◆ YOUR TASK: In the material below, find the line that contains "42% a satisfação dos pacientes em seis meses.</li>" and the line that contains "<li>Treinei uma equipe", then write out exactly those two lines and everything between them.

-*-

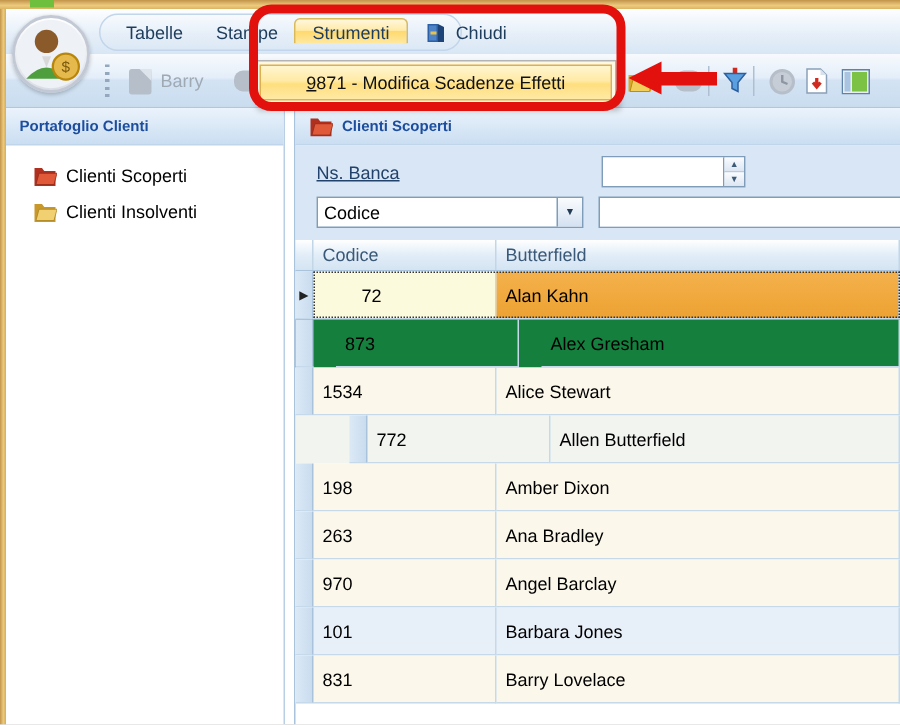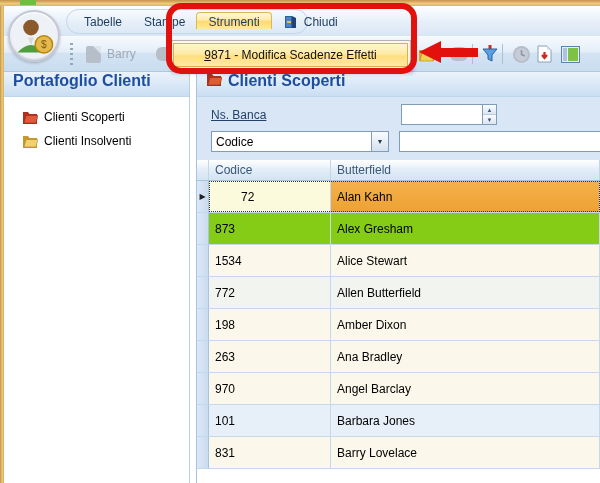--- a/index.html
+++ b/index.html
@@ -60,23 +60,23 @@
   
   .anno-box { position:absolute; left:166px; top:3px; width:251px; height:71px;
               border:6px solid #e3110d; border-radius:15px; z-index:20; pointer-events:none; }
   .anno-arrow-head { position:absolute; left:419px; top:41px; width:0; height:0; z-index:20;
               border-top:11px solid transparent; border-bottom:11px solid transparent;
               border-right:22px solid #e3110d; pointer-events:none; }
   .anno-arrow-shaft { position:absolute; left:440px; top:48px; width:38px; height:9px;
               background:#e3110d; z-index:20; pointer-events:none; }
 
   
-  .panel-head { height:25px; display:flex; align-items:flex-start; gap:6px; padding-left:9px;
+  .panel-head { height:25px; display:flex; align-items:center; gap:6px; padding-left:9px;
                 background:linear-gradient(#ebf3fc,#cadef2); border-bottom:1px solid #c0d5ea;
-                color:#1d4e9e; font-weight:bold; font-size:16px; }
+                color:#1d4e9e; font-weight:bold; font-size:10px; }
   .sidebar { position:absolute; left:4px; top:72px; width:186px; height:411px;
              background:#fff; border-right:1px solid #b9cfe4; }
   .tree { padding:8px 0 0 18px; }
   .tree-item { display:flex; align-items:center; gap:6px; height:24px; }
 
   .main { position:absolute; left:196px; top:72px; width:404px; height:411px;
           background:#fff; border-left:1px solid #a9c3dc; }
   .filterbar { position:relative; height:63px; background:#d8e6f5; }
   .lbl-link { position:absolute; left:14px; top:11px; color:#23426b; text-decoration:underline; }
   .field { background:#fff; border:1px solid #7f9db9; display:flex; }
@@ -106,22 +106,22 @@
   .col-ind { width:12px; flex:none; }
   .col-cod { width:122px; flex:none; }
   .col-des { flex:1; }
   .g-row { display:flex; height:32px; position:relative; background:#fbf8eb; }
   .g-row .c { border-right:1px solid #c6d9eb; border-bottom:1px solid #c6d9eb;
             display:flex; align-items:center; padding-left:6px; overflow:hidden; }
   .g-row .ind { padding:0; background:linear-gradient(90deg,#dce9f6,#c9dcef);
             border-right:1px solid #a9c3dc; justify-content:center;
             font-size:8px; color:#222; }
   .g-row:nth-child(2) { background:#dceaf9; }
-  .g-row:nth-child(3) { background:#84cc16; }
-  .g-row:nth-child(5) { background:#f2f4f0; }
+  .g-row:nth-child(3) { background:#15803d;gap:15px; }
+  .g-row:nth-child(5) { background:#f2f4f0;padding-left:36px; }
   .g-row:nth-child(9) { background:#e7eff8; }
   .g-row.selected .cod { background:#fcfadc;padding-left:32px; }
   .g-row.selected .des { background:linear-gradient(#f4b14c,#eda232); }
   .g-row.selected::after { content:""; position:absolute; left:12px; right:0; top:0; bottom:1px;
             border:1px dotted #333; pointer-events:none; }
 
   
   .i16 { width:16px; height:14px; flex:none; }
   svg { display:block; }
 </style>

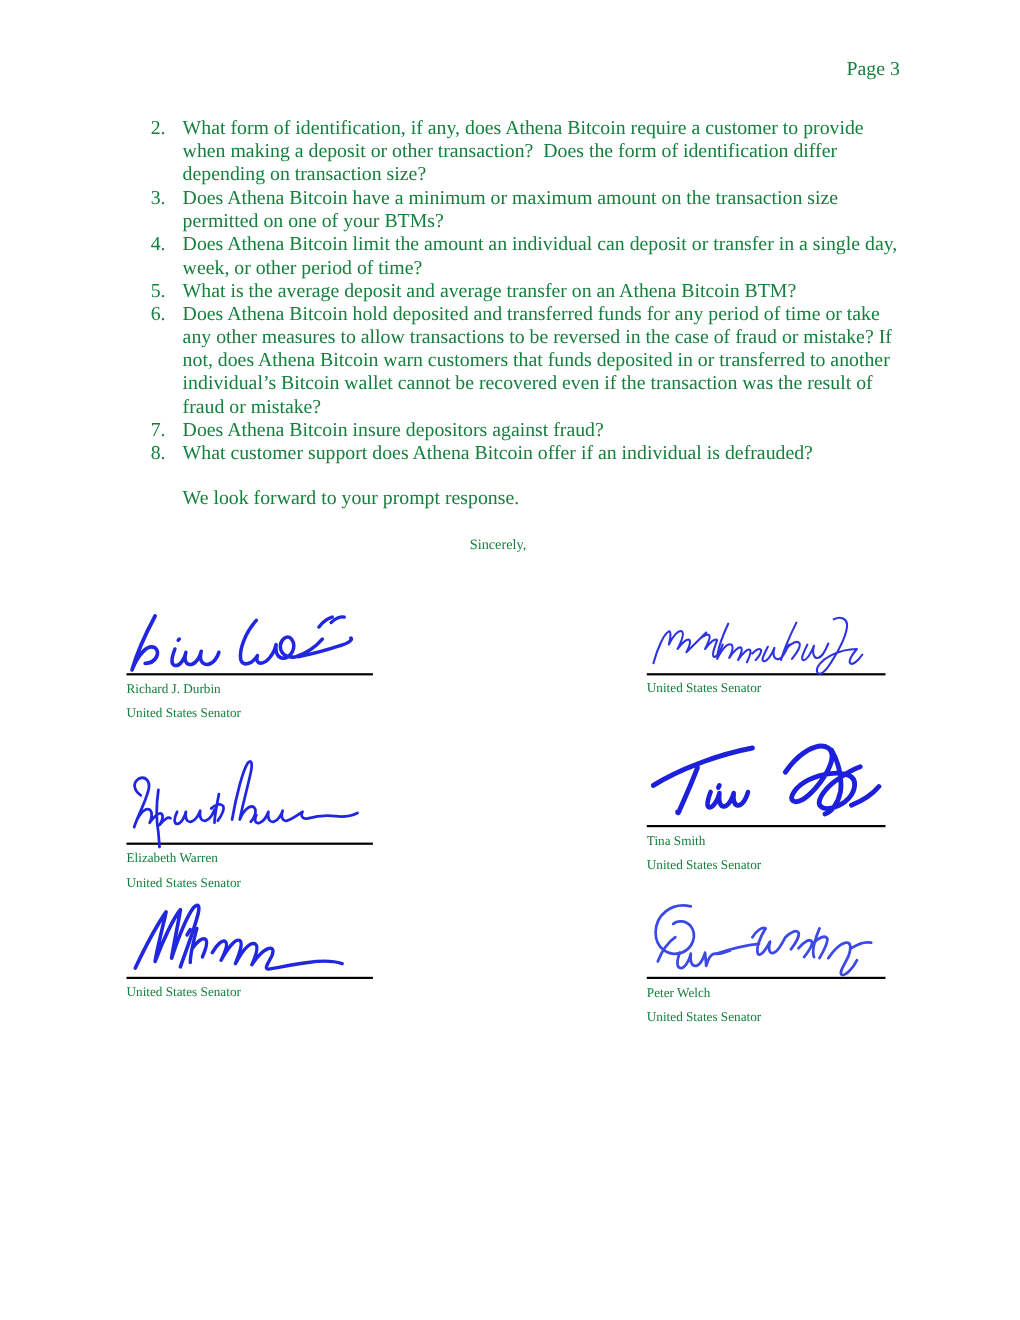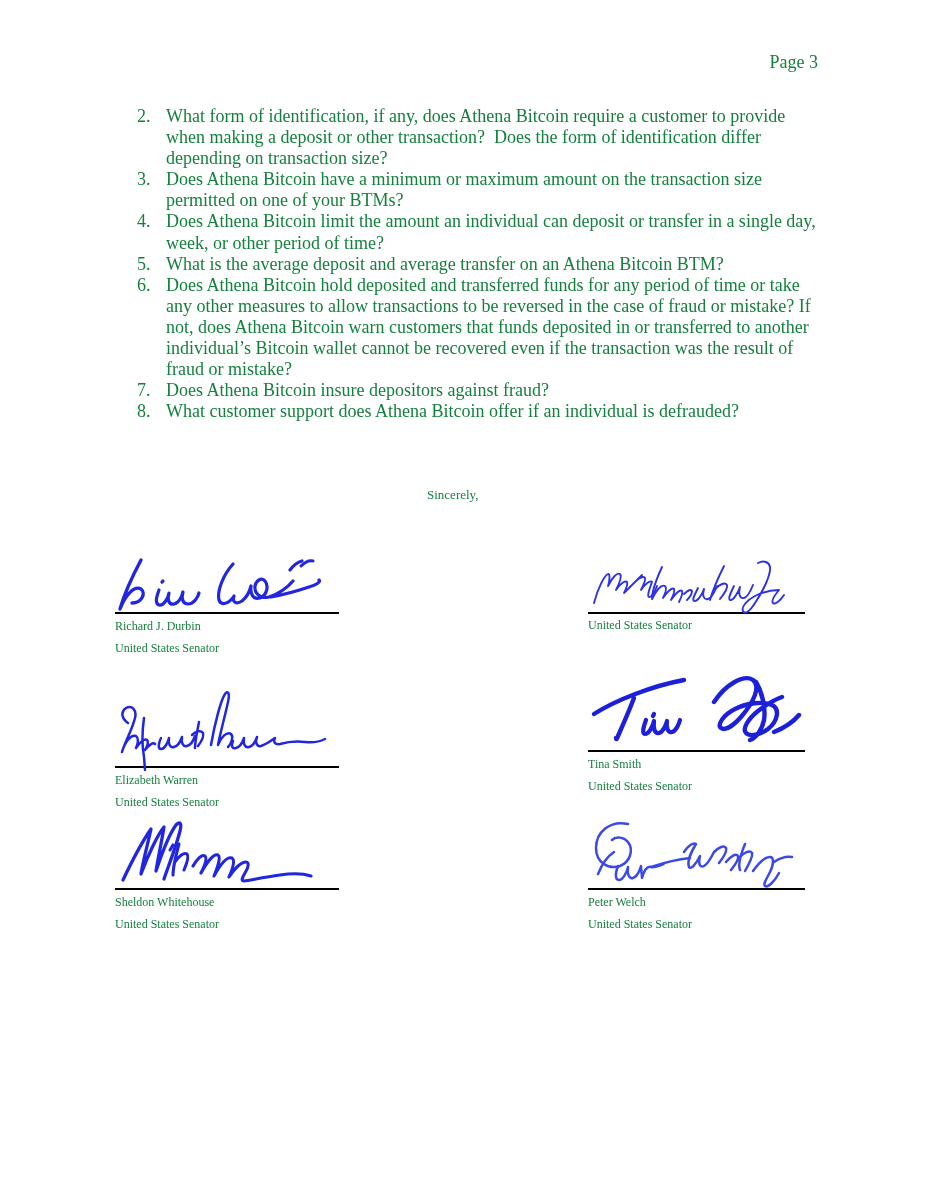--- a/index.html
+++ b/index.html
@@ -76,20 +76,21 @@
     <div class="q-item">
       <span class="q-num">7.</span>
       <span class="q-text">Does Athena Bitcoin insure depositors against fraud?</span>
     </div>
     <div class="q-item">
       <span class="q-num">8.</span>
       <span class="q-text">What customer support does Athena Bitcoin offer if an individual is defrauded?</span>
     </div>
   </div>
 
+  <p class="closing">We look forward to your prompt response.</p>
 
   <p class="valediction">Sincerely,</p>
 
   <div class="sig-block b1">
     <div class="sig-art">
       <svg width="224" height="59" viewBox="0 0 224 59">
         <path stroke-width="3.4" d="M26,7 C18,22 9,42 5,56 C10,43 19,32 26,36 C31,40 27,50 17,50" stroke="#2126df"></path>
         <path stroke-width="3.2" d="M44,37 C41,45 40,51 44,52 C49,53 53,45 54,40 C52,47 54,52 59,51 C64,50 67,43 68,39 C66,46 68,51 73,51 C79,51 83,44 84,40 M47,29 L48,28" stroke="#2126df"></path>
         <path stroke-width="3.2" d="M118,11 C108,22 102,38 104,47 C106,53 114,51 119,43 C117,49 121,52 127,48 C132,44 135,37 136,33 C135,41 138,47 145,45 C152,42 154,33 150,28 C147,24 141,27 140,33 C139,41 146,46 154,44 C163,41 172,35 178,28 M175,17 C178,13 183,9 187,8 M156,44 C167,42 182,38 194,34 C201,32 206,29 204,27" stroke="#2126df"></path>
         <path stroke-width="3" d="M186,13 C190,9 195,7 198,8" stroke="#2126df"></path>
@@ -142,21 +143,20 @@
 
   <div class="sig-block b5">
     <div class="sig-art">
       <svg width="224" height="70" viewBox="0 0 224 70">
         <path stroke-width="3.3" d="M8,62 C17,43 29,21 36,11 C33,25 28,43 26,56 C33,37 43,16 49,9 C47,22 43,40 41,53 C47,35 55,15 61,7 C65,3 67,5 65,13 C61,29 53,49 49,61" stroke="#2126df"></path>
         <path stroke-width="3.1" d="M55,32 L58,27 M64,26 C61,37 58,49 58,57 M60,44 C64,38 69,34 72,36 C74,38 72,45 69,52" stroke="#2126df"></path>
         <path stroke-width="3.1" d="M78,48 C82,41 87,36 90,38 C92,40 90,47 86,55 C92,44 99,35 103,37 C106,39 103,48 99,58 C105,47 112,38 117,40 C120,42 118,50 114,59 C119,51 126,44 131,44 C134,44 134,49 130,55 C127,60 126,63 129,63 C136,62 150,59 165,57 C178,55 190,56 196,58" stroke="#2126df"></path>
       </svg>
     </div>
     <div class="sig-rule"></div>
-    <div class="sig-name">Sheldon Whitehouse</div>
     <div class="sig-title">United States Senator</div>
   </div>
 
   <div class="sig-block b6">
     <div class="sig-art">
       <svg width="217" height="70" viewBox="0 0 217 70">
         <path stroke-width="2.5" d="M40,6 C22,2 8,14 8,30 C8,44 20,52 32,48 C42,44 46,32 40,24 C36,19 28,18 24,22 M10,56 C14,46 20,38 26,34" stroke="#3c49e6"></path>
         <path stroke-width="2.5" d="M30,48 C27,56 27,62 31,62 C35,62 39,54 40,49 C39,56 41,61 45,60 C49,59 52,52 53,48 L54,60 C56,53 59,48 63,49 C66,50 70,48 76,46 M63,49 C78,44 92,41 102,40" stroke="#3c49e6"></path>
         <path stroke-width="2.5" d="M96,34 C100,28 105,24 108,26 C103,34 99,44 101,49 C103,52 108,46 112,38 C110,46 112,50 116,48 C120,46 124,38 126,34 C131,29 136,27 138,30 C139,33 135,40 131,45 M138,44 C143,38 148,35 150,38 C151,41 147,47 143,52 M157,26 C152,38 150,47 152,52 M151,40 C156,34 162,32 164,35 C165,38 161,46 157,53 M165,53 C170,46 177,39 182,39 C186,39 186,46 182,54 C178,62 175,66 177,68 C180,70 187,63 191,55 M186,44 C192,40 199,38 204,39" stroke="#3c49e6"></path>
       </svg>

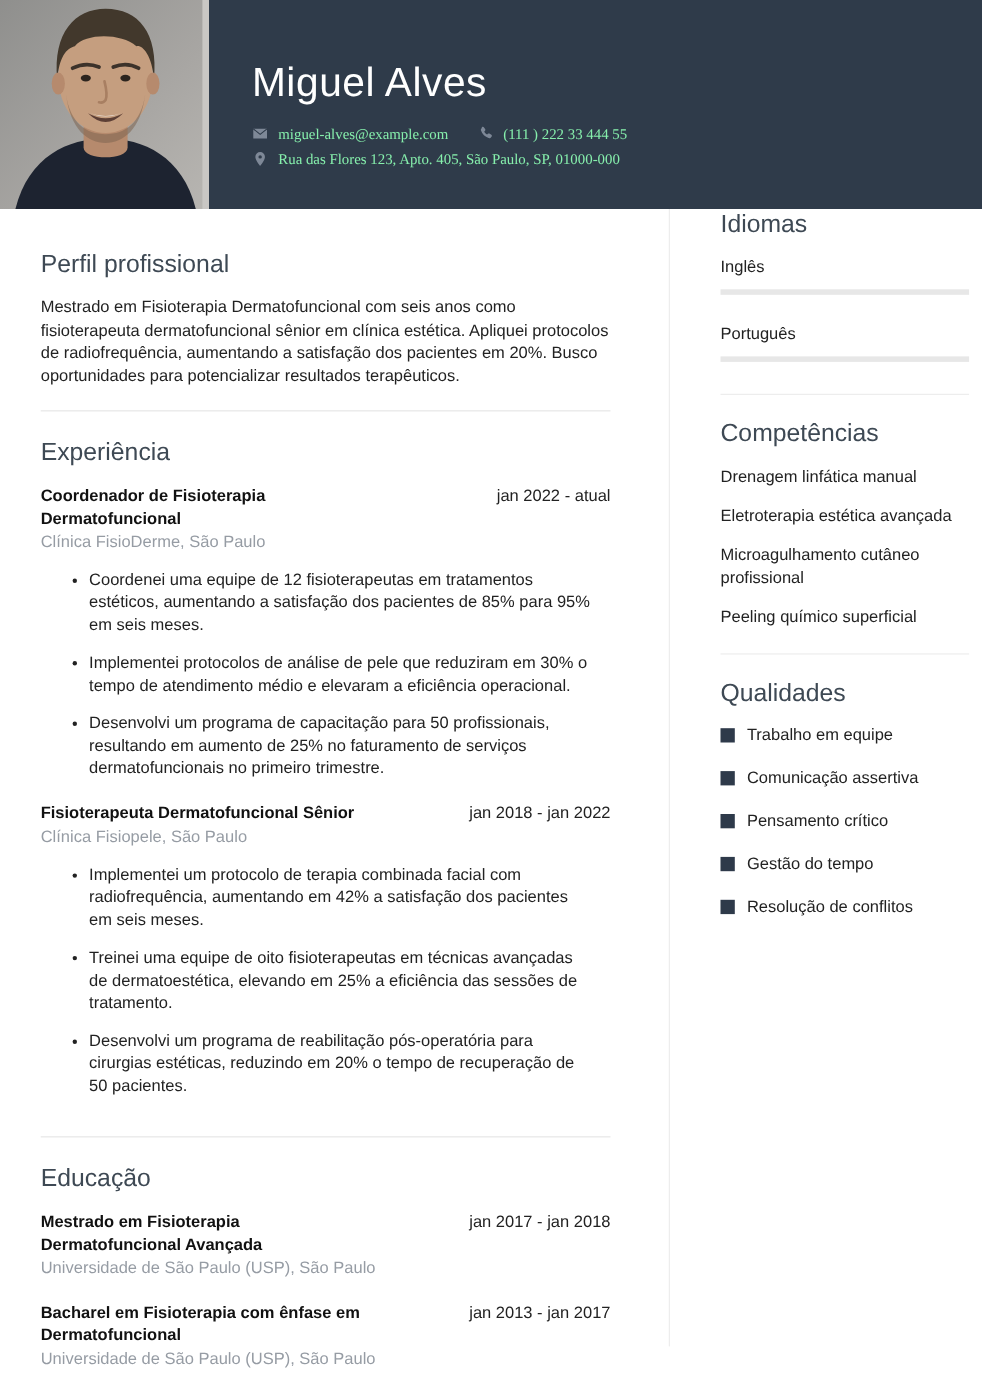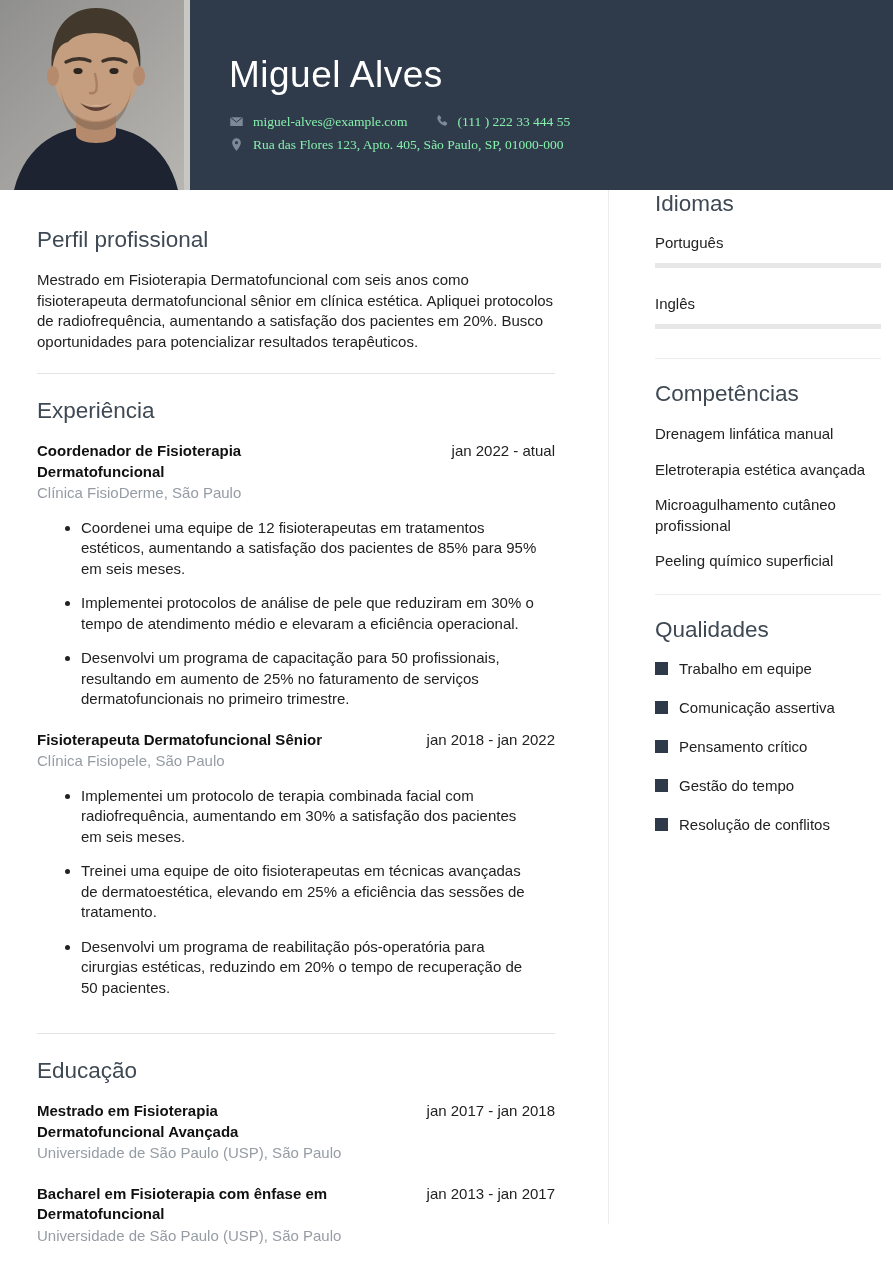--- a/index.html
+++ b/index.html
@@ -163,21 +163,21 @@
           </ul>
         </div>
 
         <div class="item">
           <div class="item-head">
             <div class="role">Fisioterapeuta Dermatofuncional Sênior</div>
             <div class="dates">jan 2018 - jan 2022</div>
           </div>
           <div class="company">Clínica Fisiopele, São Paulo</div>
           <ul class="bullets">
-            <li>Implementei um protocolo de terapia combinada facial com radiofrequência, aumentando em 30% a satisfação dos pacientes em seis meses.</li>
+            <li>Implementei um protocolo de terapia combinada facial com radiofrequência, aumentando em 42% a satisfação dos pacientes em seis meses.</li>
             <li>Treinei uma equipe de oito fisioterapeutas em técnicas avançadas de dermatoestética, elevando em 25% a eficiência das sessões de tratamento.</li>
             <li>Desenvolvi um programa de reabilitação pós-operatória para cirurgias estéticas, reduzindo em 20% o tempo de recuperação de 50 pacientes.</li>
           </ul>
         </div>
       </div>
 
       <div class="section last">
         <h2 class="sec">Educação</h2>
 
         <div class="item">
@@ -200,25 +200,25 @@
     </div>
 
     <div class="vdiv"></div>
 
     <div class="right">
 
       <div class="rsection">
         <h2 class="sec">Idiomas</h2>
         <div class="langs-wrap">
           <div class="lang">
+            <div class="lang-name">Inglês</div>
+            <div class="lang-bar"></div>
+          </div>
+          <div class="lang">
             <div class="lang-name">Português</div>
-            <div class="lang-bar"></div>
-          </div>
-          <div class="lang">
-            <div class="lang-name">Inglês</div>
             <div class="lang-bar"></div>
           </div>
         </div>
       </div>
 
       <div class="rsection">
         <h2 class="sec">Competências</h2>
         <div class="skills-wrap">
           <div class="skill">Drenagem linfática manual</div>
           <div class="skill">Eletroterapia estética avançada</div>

-*-

◆ THE ANSWER:
+            <li>Implementei um protocolo de terapia combinada facial com radiofrequência, aumentando em 42% a satisfação dos pacientes em seis meses.</li>
             <li>Treinei uma equipe de oito fisioterapeutas em técnicas avançadas de dermatoestética, elevando em 25% a eficiência das sessões de tratamento.</li>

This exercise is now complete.